The data below must be repeated exactly. Leave nothing out.
[[ RECORDS SUPPLIED, beginning ]]
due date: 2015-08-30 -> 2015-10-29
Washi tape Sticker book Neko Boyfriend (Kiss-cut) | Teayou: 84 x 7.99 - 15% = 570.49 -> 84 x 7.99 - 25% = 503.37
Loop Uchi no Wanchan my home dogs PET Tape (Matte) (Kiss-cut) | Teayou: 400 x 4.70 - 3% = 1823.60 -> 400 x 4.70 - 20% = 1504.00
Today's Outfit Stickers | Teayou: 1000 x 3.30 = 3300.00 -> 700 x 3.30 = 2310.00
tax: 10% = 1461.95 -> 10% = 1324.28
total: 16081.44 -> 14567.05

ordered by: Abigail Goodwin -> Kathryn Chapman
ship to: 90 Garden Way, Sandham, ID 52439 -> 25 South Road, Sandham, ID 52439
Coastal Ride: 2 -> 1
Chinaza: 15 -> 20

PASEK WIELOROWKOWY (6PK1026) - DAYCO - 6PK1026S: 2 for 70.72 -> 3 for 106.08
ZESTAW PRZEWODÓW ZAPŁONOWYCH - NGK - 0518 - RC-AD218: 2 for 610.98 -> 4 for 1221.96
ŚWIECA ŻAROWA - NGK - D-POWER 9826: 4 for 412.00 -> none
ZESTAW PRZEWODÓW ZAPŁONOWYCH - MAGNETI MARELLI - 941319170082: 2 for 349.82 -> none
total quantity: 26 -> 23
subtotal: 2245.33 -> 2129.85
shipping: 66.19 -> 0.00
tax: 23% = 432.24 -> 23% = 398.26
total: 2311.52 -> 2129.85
[[ RECORDS SUPPLIED, end ]]
RESULT:
due date: 2015-08-30 -> 2015-10-29
Washi tape Sticker book Neko Boyfriend (Kiss-cut) | Teayou: 84 x 7.99 - 15% = 570.49 -> 84 x 7.99 - 25% = 503.37
Loop Uchi no Wanchan my home dogs PET Tape (Matte) (Kiss-cut) | Teayou: 400 x 4.70 - 3% = 1823.60 -> 400 x 4.70 - 20% = 1504.00
Today's Outfit Stickers | Teayou: 1000 x 3.30 = 3300.00 -> 700 x 3.30 = 2310.00
tax: 10% = 1461.95 -> 10% = 1324.28
total: 16081.44 -> 14567.05

ordered by: Abigail Goodwin -> Kathryn Chapman
ship to: 90 Garden Way, Sandham, ID 52439 -> 25 South Road, Sandham, ID 52439
Coastal Ride: 2 -> 1
Chinaza: 15 -> 20

PASEK WIELOROWKOWY (6PK1026) - DAYCO - 6PK1026S: 2 for 70.72 -> 3 for 106.08
ZESTAW PRZEWODÓW ZAPŁONOWYCH - NGK - 0518 - RC-AD218: 2 for 610.98 -> 4 for 1221.96
ŚWIECA ŻAROWA - NGK - D-POWER 9826: 4 for 412.00 -> none
ZESTAW PRZEWODÓW ZAPŁONOWYCH - MAGNETI MARELLI - 941319170082: 2 for 349.82 -> none
total quantity: 26 -> 23
subtotal: 2245.33 -> 2129.85
shipping: 66.19 -> 0.00
tax: 23% = 432.24 -> 23% = 398.26
total: 2311.52 -> 2129.85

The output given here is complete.